How to avoid constructor code redundancy in Java?

Asked 18/6, 2013 at 14:4 Answered 18/6, 2013 at 14:11

I have the following class:

class Pair
{
    String car;
    Integer cdr;

    public Pair () {}
    public Pair (String car) { this.car = car; }
    public Pair (Integer cdr) { this.cdr = cdr; }

    public Pair (String car, Integer cdr)
    {
        this(car);
        this(cdr);
    }
}

The class contains two optional values and I would like to provide all possible constructor permutations. The first version does not initialize anything, the second initializes only the first value and the third initializes only the second value.

The last constructor is the combination of the second and third one. But it is not possible to write this down, because the code fails with.

constructor.java:13: call to this must be first statement in constructor
        this(cdr);
            ^
1 error

Is it possible to write the last constructor without any code redundancy (also without calling the same setter methods)?

Unstuck answered 18/6, 2013 at 14:4 Comment(2)

your problem with this() and super() have to be the [first statement in a constructor][1]. [1]: #1168845 – Kerby 18/6, 2013 at 14:15

You call the this(...) constructors twice, you can only have a constructor call one other constructor, and the chained constructor invocation has to be the first statement in the constructor. – Castlereagh 18/6, 2013 at 14:41

As a rule, constructors with fewer arguments should call those with more.

public Pair() {}
public Pair(String car) { this(car, null); }
public Pair(Integer cdr) { this(null, cdr); }
public Pair(String car, Integer cdr) { this.car = car; this.cdr = cdr; }

Carlson answered 18/6, 2013 at 14:6 Comment(7)
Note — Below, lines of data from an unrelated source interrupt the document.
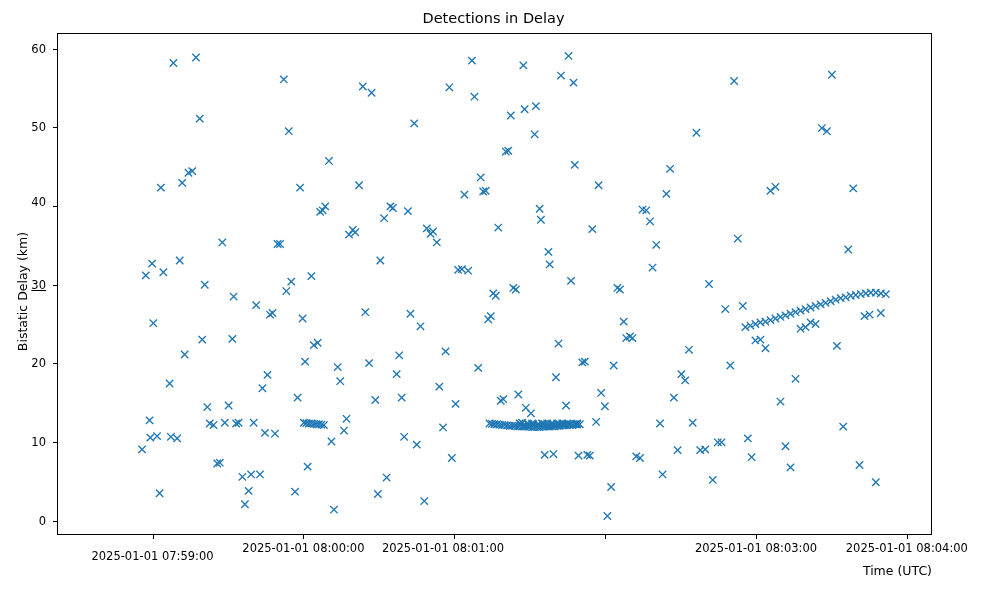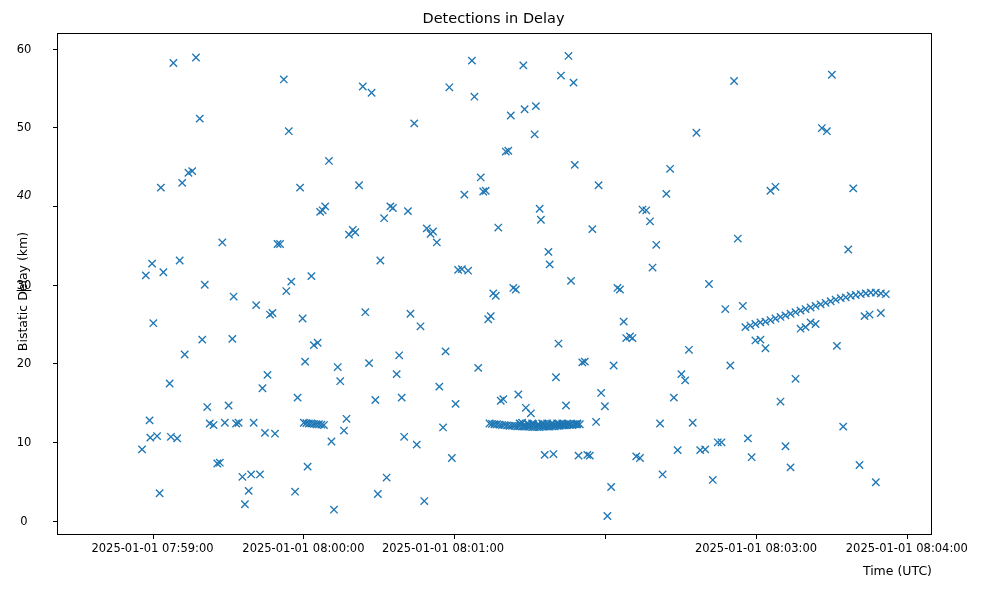--- a/index.html
+++ b/index.html
@@ -22,21 +22,21 @@
     width:875px;height:502px;
     border:1px solid #000000;
     box-sizing:border-box;
     background:#ffffff;
     overflow:hidden;
   }
   #plotlayer{position:absolute;left:0;top:0;width:100%;height:100%;}
   #ylabels{position:absolute;left:0;top:0;width:987px;height:590px;}
   .ytick-label{
     position:absolute;font-size:11.5px;color:#000000;
-    text-align:center;width:44px;left:2px;transform:translateY(-50%);
+    text-align:right;width:44px;left:2px;transform:translateY(-50%);
   }
   .ytick-mark{
     position:absolute;left:53px;width:4px;height:1px;background:#000000;
   }
   .xtick-label{
     position:absolute;font-size:11.5px;color:#000000;
     text-align:center;width:170px;transform:translateX(-50%);
     top:541px;white-space:nowrap;
   }
   .xtick-mark{
@@ -62,27 +62,27 @@
 
   <div id="ylabels">
       <div class="ytick-label" style="top: 520.837px;">0</div>
       <div class="ytick-mark" style="top: 520.837px;"></div>
       <div class="ytick-label" style="top: 442.154px;">10</div>
       <div class="ytick-mark" style="top: 442.154px;"></div>
       <div class="ytick-label" style="top: 363.47px;">20</div>
       <div class="ytick-mark" style="top: 363.47px;"></div>
       <div class="ytick-label" style="top: 284.787px; text-decoration: underline;">30</div>
       <div class="ytick-mark" style="top: 284.787px;"></div>
-      <div class="ytick-label" style="top: 195px; font-style: italic;">40</div>
+      <div class="ytick-label" style="top: 202px;">40</div>
       <div class="ytick-mark" style="top: 206.103px;"></div>
       <div class="ytick-label" style="top: 127.42px;">50</div>
       <div class="ytick-mark" style="top: 127.42px;"></div>
       <div class="ytick-label" style="top: 48.7367px;">60</div>
       <div class="ytick-mark" style="top: 48.7367px;"></div>
-      <div class="xtick-label" style="left: 152.546px;">2025-01-01 07:59:00</div>
+      <div class="xtick-label" style="left: 152.546px; margin-top: 8px;">2025-01-01 07:59:00</div>
       <div class="xtick-mark" style="left: 152.546px;"></div>
       <div class="xtick-label" style="left: 303.408px;">2025-01-01 08:00:00</div>
       <div class="xtick-mark" style="left: 303.408px;"></div>
       <div class="xtick-label" style="left: 443px;">2025-01-01 08:01:00</div>
       <div class="xtick-mark" style="left: 454.27px;"></div>
       <div class="xtick-mark" style="left: 605.132px;"></div>
       <div class="xtick-label" style="left: 755.994px;">2025-01-01 08:03:00</div>
       <div class="xtick-mark" style="left: 755.994px;"></div>
       <div class="xtick-label" style="left: 906.856px;">2025-01-01 08:04:00</div>
       <div class="xtick-mark" style="left: 906.856px;"></div>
An option would be to make the fields final and let the default constructor call this(null, null); – Statics 18/6, 2013 at 14:8

The exception to the rule of constructors calling their parents is final variables. For a version of Pair with final variables the code looks like:

class pair {         private final String car;         private final Integer cdr;                  public Pair() { this.car = null; this.cdr = null; }         public Pair(String car) { this.car = car; this.cdr = null; }         ...     }

– Scaife 18/6, 2013 at 15:51

@MichaelShopsin why would there be an exception – Crissy 22/6, 2013 at 14:21

@Crissy final class variables must be set in the constructor or when they are declared. You cannot call another method from the constructor to set a final class variable. – Scaife 24/6, 2013 at 18:32

@MichaelShopsin ctor chaining with final works for me, thought a constructor != a method. – Crissy 24/6, 2013 at 19:44

@Crissy you are correct, I never tried calling other constructors only methods. – Scaife 25/6, 2013 at 13:38

Would you mind providing a source and or some context? This is not an answer, it's only code – Dryer 23/1, 2020 at 8:19

Chain your constructors in the opposite direction, with the most specific being the one to set all the fields:

public Pair() {
    this(null, null); // For consistency
}

public Pair(String car) {
    this(car, null);
}

public Pair(Integer cdr) {
    this(null, cdr);
}

public Pair (String car, Integer cdr)  {
    this.car = car;
    this.cdr = cdr;
}

That way:

Only one place sets fields, and it sets all the fields
From any other constructor, you can specify (and tell when you're reading the code) the "defaulted" values for the other fields.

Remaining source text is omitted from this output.